5. Tricks of Optimization#

This is a collection of practical tools for designing and optimizing machine learning models.

Linear Regression (revised)

Looking back to Lecture 1, the simplest linear model for input \(x \in \mathbb{R}\) and target \(y \in \mathbb{R}\) is

(5.1)#\[h(x) = \vartheta_0 + \vartheta_1 \cdot x.\]

We remind the reader that the polynomial linear regression

(5.2)#\[h(x) = \vartheta_0 + \vartheta_1 \cdot x + ... + \vartheta_n \cdot x^n\]

also represents a linear model in terms of its parameters \(\vartheta_i\) (not to be confused with the first order model for \(x \in \mathbb{R}^n\)). And the general linear regression could be any linear combination of x-values lifted to a predefined basis space, e.g. exponent, sine, cosine, etc.:

(5.3)#\[h(x)=\vartheta_0 + \vartheta_1 \cdot x + \vartheta_2 \cdot x^2 + \vartheta_3 \cdot \exp(x) + \vartheta_4 \cdot \sin(x) + \vartheta_5 \cdot \tanh(x) + \vartheta_6 \cdot \sqrt{x} + ...\]

Nonlinear Regression

Any function that is more complicated than linear regarding its parameters \(\vartheta\), e.g.

(5.4)#\[h(x) = x^{\vartheta_0} + \max\{0, \vartheta_1 \cdot x\} + ...\]

5.1. Under- and Overfitting#

Dealing with real-world data containing measurement noise, we often run either in under- or overfitting, depending on the expressivity of the model. Looking at the figure below, the left regression example corresponds to \(h(x) = \vartheta_0 + \vartheta_1 \cdot x\) and the left classification example corresponds to logistic regression.

../_images/under_overfitting.png

Fig. 5.1 Under- and overfitting (Source: Techniques for handling underfitting and overfitting in Machine Learning)#

5.1.1. Bias-Variance Tradeoff#

Typically, under- and overfitting are analyzed through the lens of the bias-variance decomposition. We define the average model \(h_{ave}(x)\) as the model obtained by drawing an infinite number of datasets of size \(m\), training on them, and then averaging their predictions at a given \(x\).

  • Bais Error: Difference between \(h_{ave}(x^{(i)})\) and the correct target value \(y^{(i)}\).

  • Variance Error: Variability of the model predictions at a given \(x\).

  • Irreducible Error: Originates from the noise in the measurements.
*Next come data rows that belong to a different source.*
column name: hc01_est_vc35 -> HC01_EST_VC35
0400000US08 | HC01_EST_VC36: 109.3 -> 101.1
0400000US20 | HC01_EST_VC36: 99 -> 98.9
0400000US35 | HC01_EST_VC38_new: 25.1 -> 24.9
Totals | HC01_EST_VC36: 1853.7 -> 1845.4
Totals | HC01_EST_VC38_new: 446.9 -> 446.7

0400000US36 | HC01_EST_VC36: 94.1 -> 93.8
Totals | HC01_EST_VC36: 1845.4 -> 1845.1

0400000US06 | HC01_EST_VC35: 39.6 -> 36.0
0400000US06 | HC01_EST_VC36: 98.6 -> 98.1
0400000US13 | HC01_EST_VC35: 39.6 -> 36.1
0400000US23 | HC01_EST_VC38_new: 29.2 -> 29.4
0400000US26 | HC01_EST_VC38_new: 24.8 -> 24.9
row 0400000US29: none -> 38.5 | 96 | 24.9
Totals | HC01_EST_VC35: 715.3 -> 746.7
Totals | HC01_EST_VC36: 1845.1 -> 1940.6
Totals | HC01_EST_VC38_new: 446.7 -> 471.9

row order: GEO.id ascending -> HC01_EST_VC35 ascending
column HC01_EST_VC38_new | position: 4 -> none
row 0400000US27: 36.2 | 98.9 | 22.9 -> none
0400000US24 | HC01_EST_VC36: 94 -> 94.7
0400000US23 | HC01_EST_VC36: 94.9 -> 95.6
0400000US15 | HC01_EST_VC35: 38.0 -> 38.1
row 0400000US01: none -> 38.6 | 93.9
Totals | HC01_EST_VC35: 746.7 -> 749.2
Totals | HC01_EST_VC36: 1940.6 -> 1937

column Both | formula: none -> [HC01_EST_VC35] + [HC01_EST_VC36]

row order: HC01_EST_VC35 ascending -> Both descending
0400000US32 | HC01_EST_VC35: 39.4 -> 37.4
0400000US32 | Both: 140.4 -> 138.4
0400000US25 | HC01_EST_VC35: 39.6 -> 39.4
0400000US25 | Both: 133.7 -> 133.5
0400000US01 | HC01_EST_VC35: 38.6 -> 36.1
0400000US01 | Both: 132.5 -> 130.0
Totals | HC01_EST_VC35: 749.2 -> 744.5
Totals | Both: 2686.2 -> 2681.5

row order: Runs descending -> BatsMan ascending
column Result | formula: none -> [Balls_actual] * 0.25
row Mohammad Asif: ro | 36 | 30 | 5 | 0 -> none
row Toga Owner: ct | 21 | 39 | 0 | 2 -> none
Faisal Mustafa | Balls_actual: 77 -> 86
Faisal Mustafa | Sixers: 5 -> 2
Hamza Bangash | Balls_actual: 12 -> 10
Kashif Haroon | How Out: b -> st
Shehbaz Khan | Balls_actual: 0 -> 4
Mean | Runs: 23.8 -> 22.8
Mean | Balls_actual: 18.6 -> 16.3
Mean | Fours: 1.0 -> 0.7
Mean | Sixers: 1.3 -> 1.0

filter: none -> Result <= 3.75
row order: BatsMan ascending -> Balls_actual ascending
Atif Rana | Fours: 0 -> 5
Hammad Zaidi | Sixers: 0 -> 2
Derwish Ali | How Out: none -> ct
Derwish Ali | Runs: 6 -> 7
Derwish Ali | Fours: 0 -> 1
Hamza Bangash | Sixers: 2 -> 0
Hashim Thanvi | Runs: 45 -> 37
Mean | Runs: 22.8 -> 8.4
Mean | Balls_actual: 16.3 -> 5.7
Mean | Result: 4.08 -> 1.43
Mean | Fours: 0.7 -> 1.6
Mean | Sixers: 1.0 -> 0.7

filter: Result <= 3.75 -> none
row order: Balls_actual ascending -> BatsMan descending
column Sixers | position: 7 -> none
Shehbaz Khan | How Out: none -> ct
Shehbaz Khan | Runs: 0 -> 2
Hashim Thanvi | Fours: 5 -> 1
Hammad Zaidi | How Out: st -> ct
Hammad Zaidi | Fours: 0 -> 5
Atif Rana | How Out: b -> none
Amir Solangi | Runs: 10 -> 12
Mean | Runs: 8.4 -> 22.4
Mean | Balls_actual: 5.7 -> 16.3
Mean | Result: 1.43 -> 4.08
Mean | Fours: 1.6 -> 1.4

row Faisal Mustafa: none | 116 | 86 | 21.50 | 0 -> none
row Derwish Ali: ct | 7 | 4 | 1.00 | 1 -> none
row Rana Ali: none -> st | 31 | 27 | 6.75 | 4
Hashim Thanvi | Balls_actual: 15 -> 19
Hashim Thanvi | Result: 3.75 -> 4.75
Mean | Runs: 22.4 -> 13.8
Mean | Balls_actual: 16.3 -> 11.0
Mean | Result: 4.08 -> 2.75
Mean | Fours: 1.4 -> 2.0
Given a corupted dataset, this error cannot be reduced with ML.

In the figure below, each point corresponds to the prediction of a model trained on a different dataset.

../_images/bias_variance.png

Fig. 5.2 Bias vs variance tradeoff (Source: Understanding the Bias-Variance Tradeoff)#

Mathematically, the bias-variance decomposition relies on a decomposition of the expected loss over tha dataset \(S=\left\{(x^{(i)}, y^{(i)})\right\}_{i=1,...m}\). The assumption is that there is a true underlying relationship between \(x\) and \(y\) given by \(y=\tilde{h}(x)+\epsilon\) where the noise \(\epsilon\) is normally distributed, i.e. \(\epsilon \sim \mathcal{N}(0,\sigma_{\epsilon})\). We try to approximate \(\tilde{h}\) by our model \(h_{\vartheta}\) which results in the error

(5.5)#\[J_{\vartheta}(x) = E_{S,\epsilon}\left[ (y-h_{\vartheta}(x))^2\right].\]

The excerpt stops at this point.